* Exercise *
Would you repeat the data below exactly, taking out the images?

* Materials provided *
--

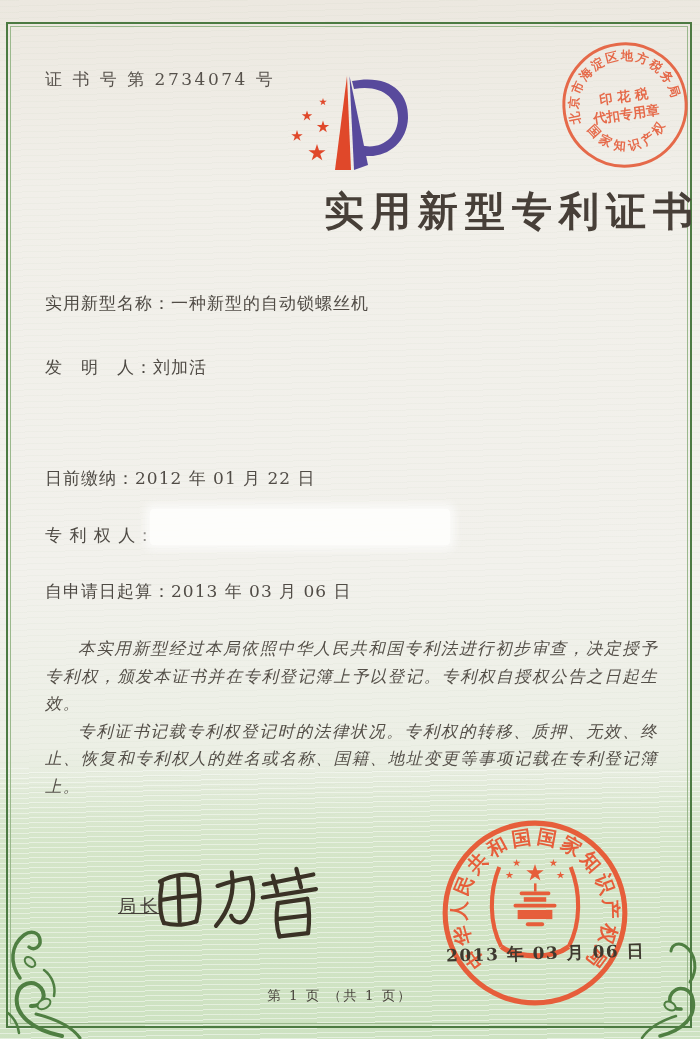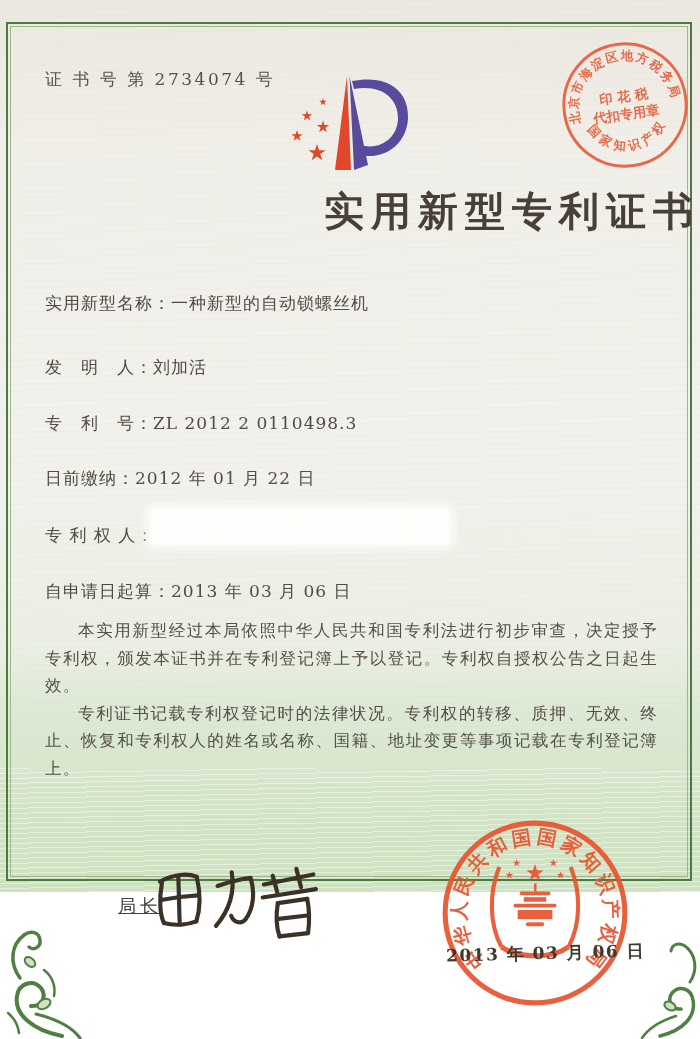"证 书 号 第 2734074" .page { height: 892px -> 1039px }
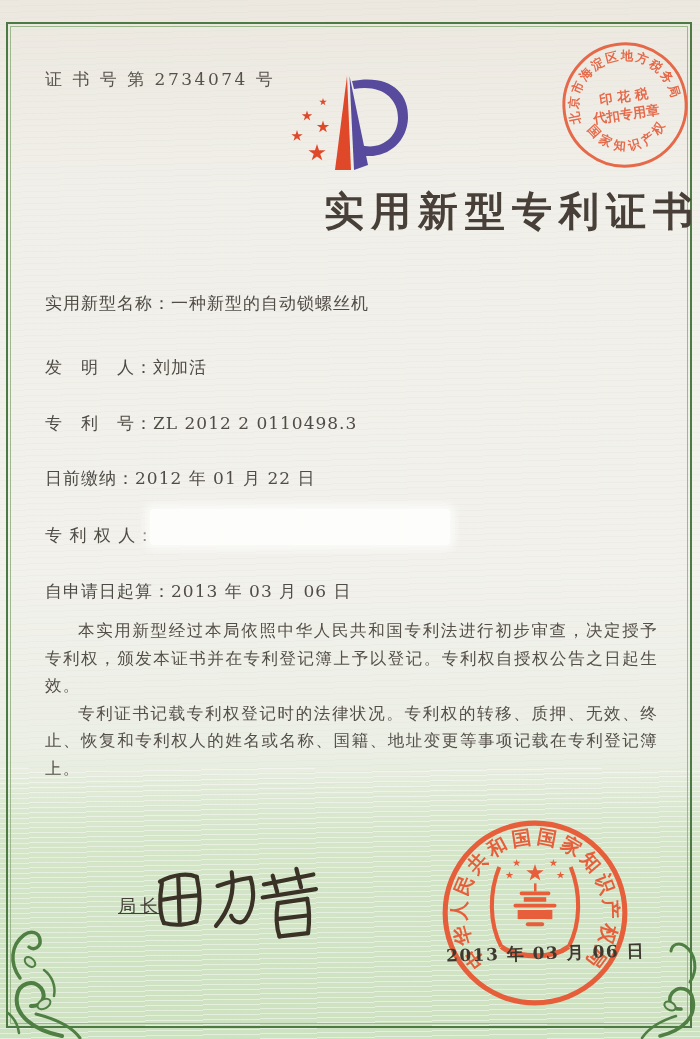"专 利 号：ZL 2012 2" div.field { html: <div> <span>专 利 号：</span><span>ZL 2012 2 0110498.3</span> </div> -> none }
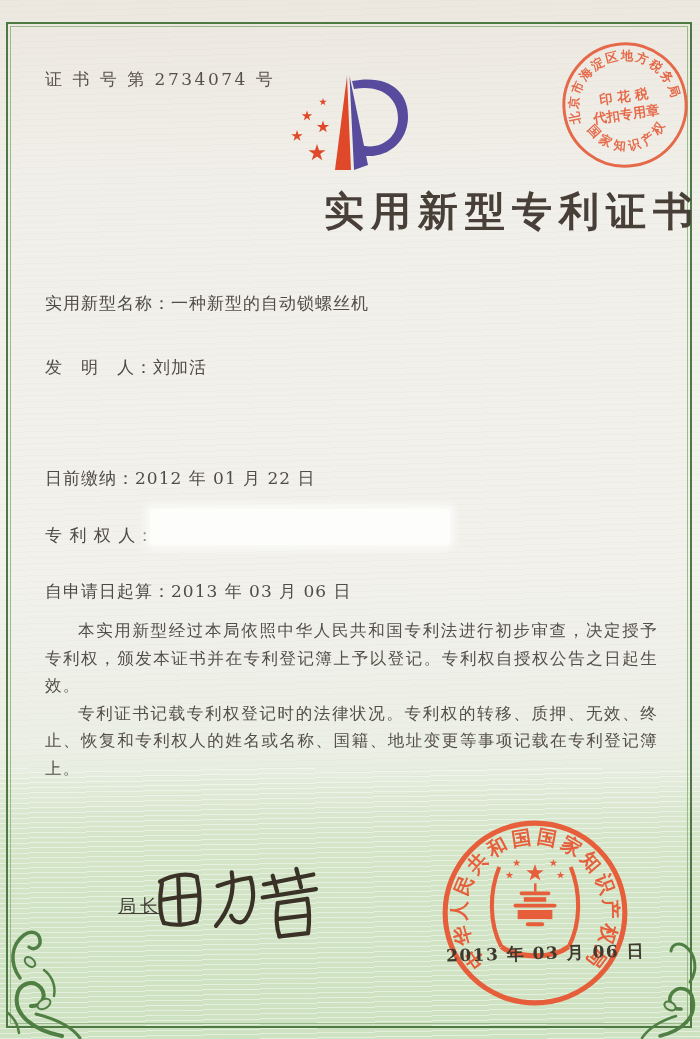"本实用新型经过本局依照中华人民共和国专利法进行初步审查，决定授予专利权，颁发本证" .body-text { font-style: none -> italic; top: 617px -> 635px }
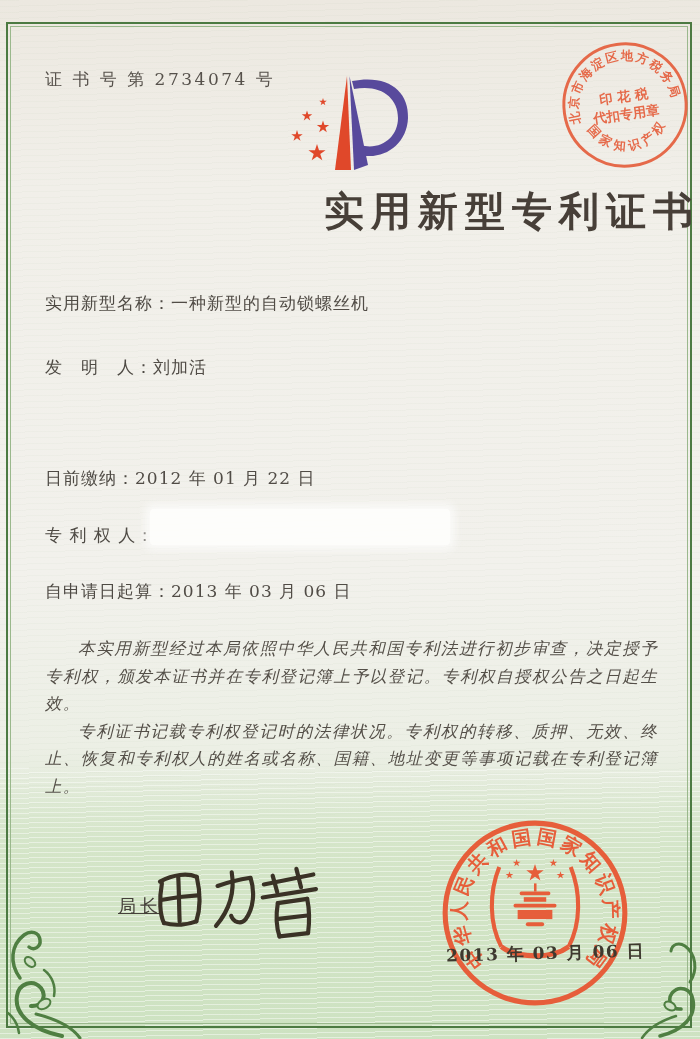"第 1 页 （共 1" div.page-footer { html: none -> <div>第 1 页 （共 1 页）</div> }
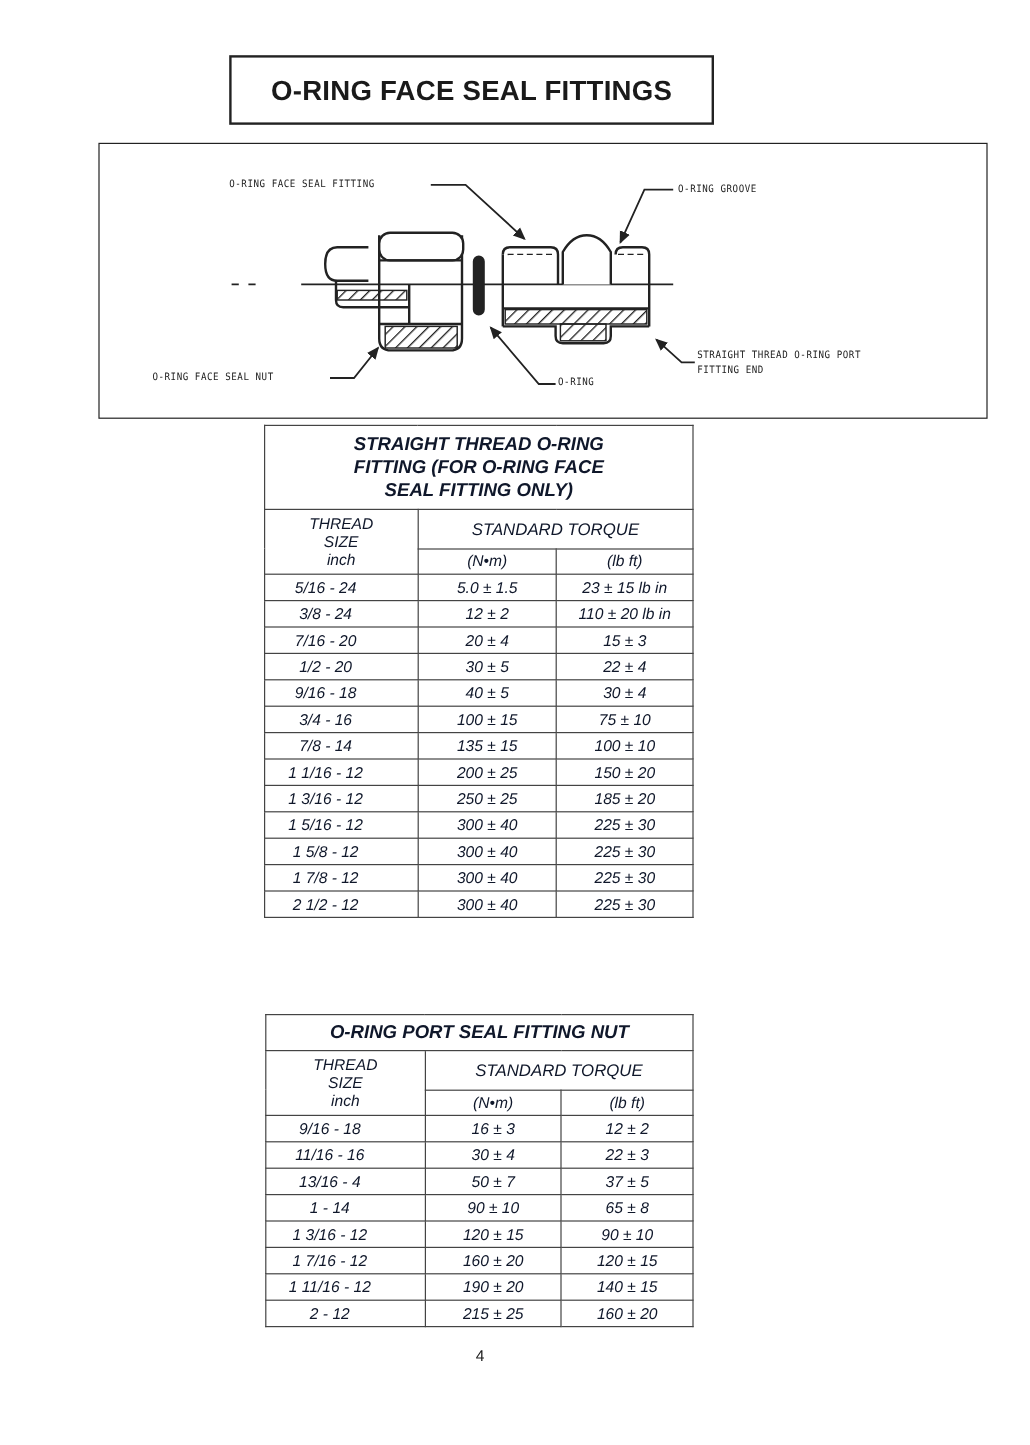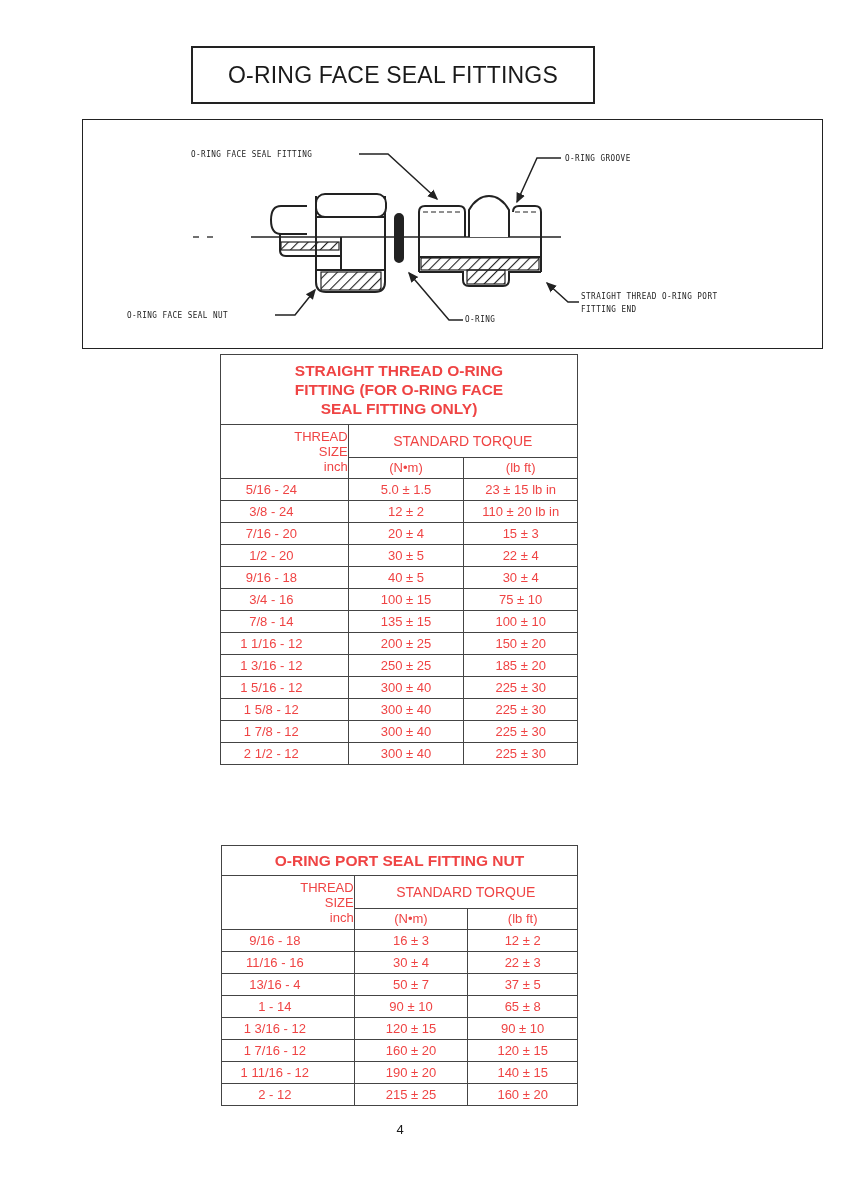"O-RING FACE SEAL FITTINGS" .title-box { font-weight: normal -> bold }
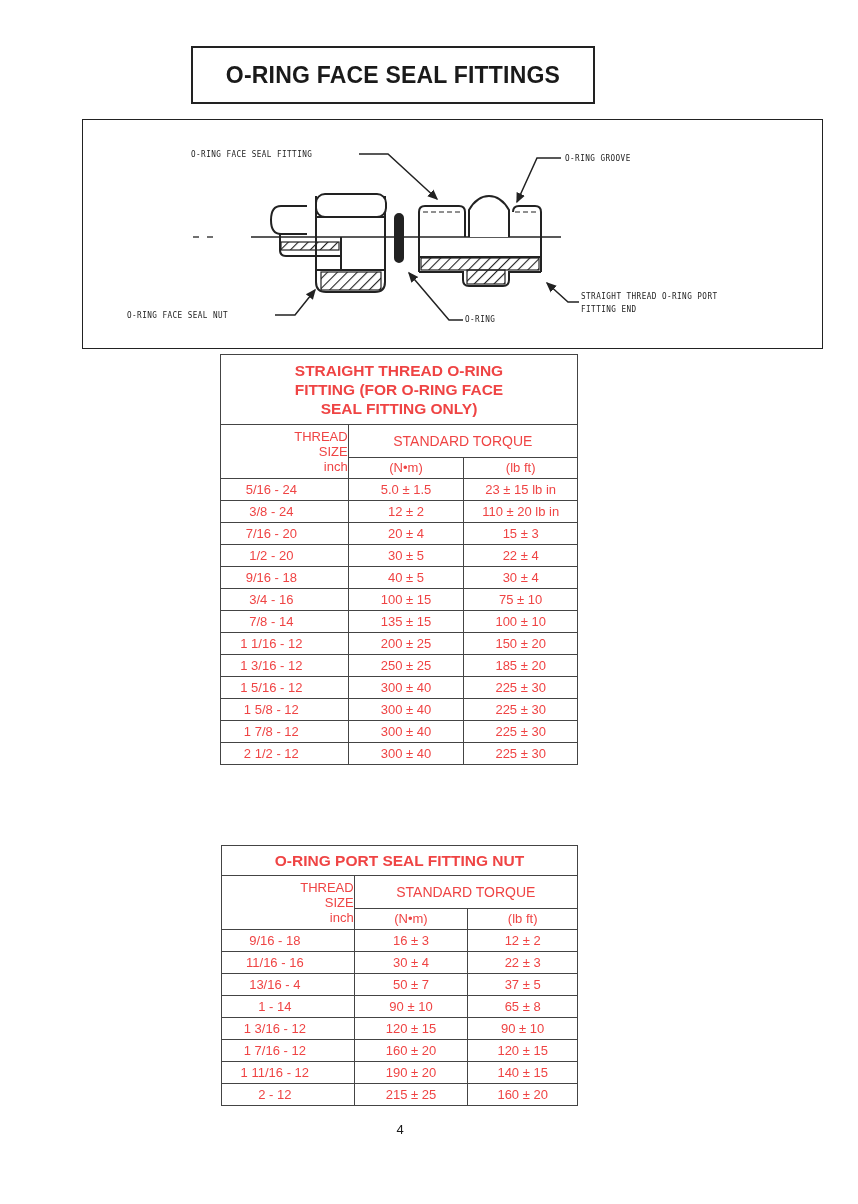"STRAIGHT THREAD O-RING" table.torque { color: #ef4444 -> #0f172a; font-style: none -> italic }
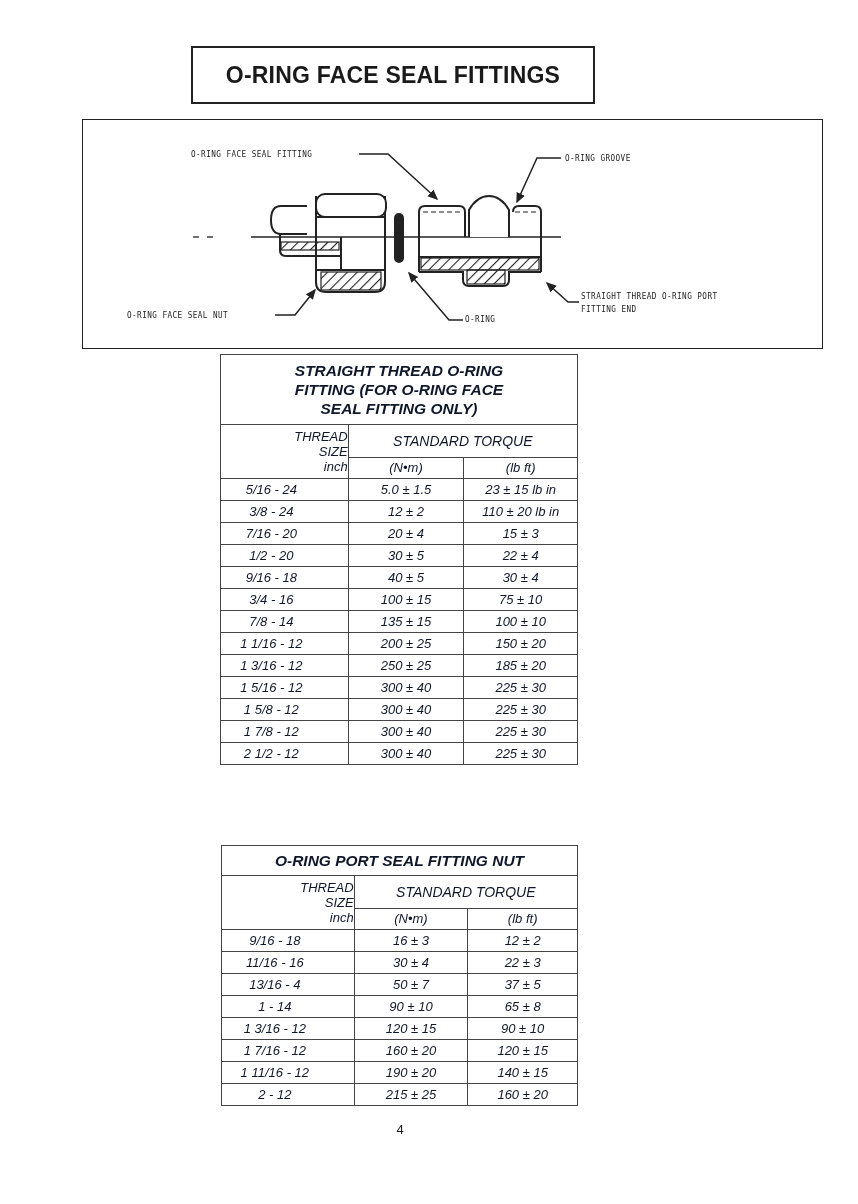"THREAD" table.torque .hdr-size { text-align: right -> none }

--

* Written response *
"证 书 号 第 2734074" .page { height: 892px -> 1039px }
"专 利 号：ZL 2012 2" div.field { html: <div> <span>专 利 号：</span><span>ZL 2012 2 0110498.3</span> </div> -> none }
"本实用新型经过本局依照中华人民共和国专利法进行初步审查，决定授予专利权，颁发本证" .body-text { font-style: none -> italic; top: 617px -> 635px }
"第 1 页 （共 1" div.page-footer { html: none -> <div>第 1 页 （共 1 页）</div> }
"O-RING FACE SEAL FITTINGS" .title-box { font-weight: normal -> bold }
"STRAIGHT THREAD O-RING" table.torque { color: #ef4444 -> #0f172a; font-style: none -> italic }
"THREAD" table.torque .hdr-size { text-align: right -> none }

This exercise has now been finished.